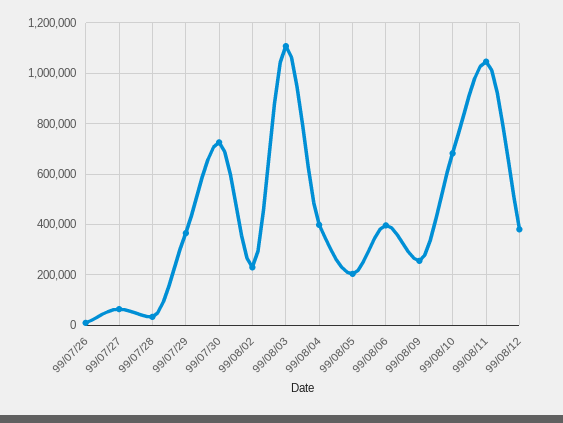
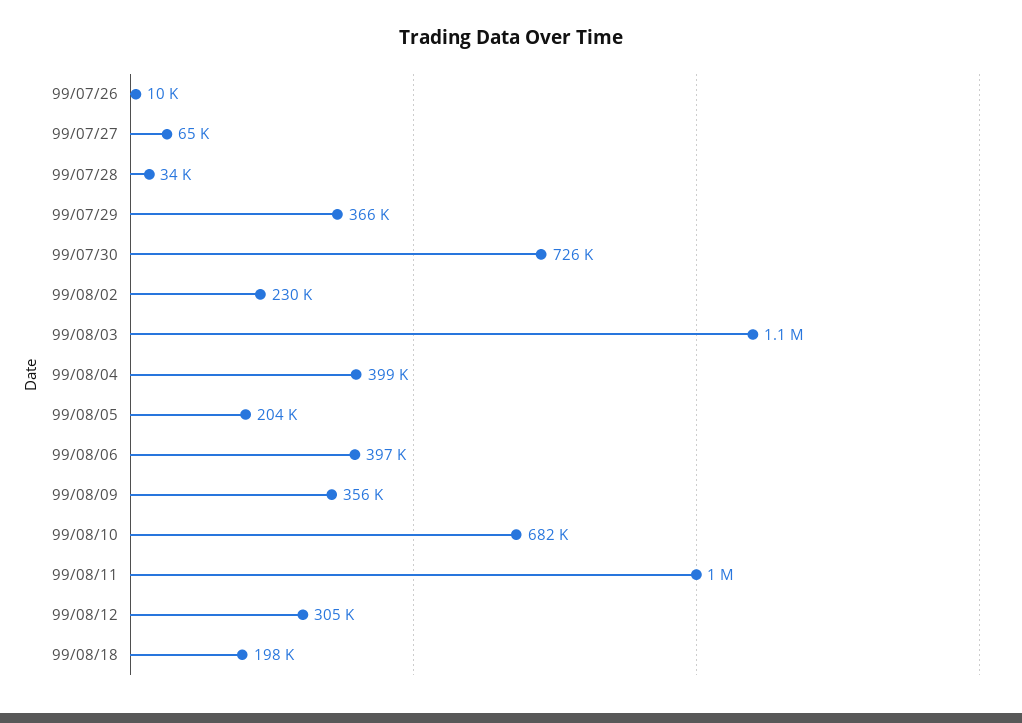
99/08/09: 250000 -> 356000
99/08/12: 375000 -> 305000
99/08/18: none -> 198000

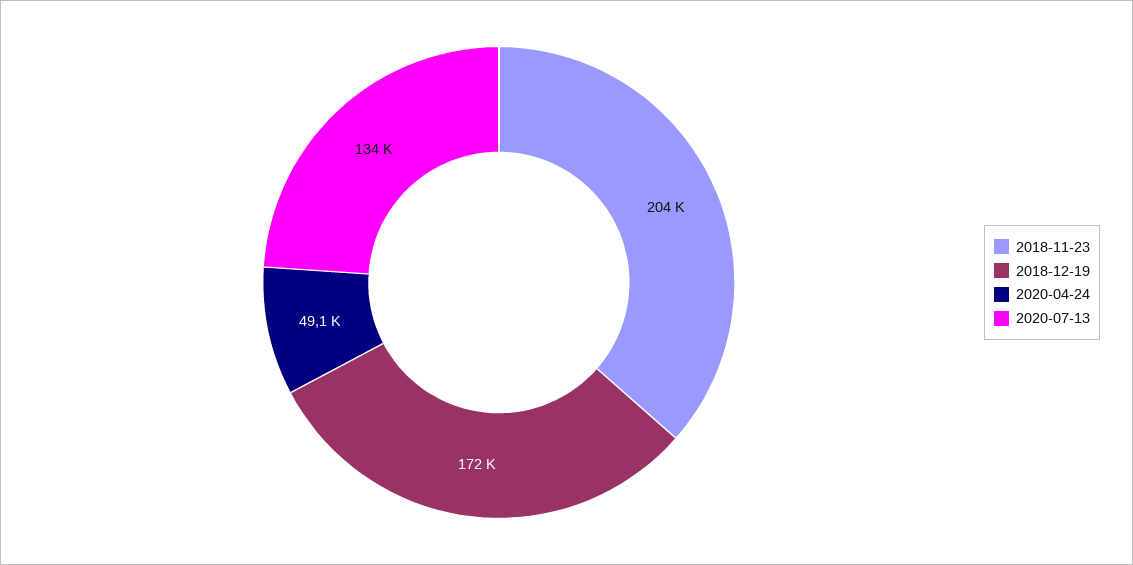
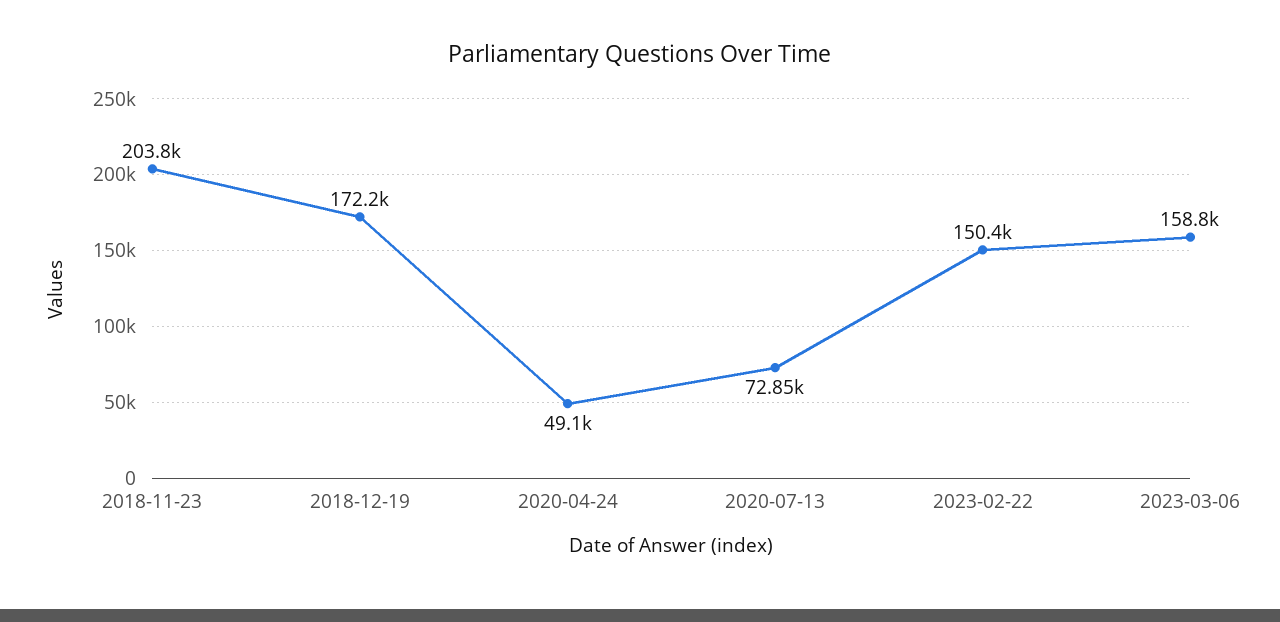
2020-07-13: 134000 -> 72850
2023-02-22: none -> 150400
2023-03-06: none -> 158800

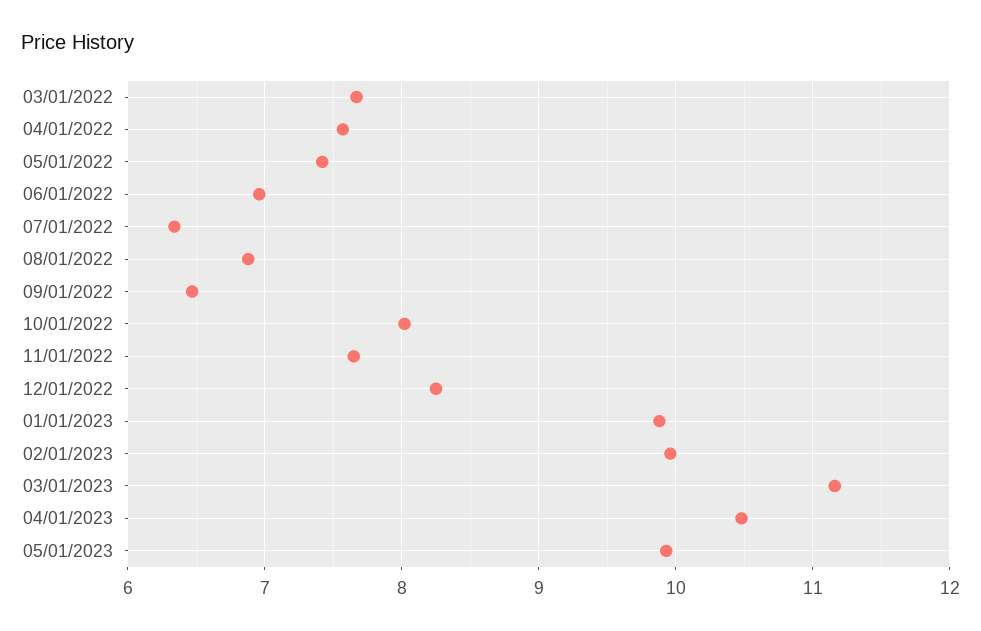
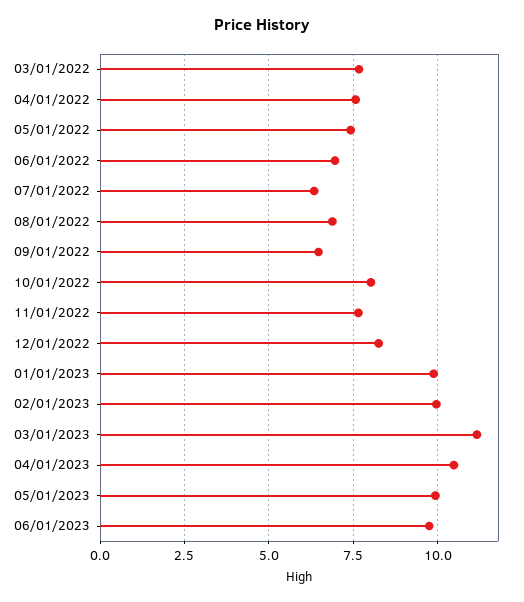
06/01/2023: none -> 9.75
——————————
#### [TASK DETAILS]
Could you repeat the listing above exactly, omitting its pictures?

#### [RESPONSE BOX]
99/08/09: 250000 -> 356000
99/08/12: 375000 -> 305000
99/08/18: none -> 198000

2020-07-13: 134000 -> 72850
2023-02-22: none -> 150400
2023-03-06: none -> 158800

06/01/2023: none -> 9.75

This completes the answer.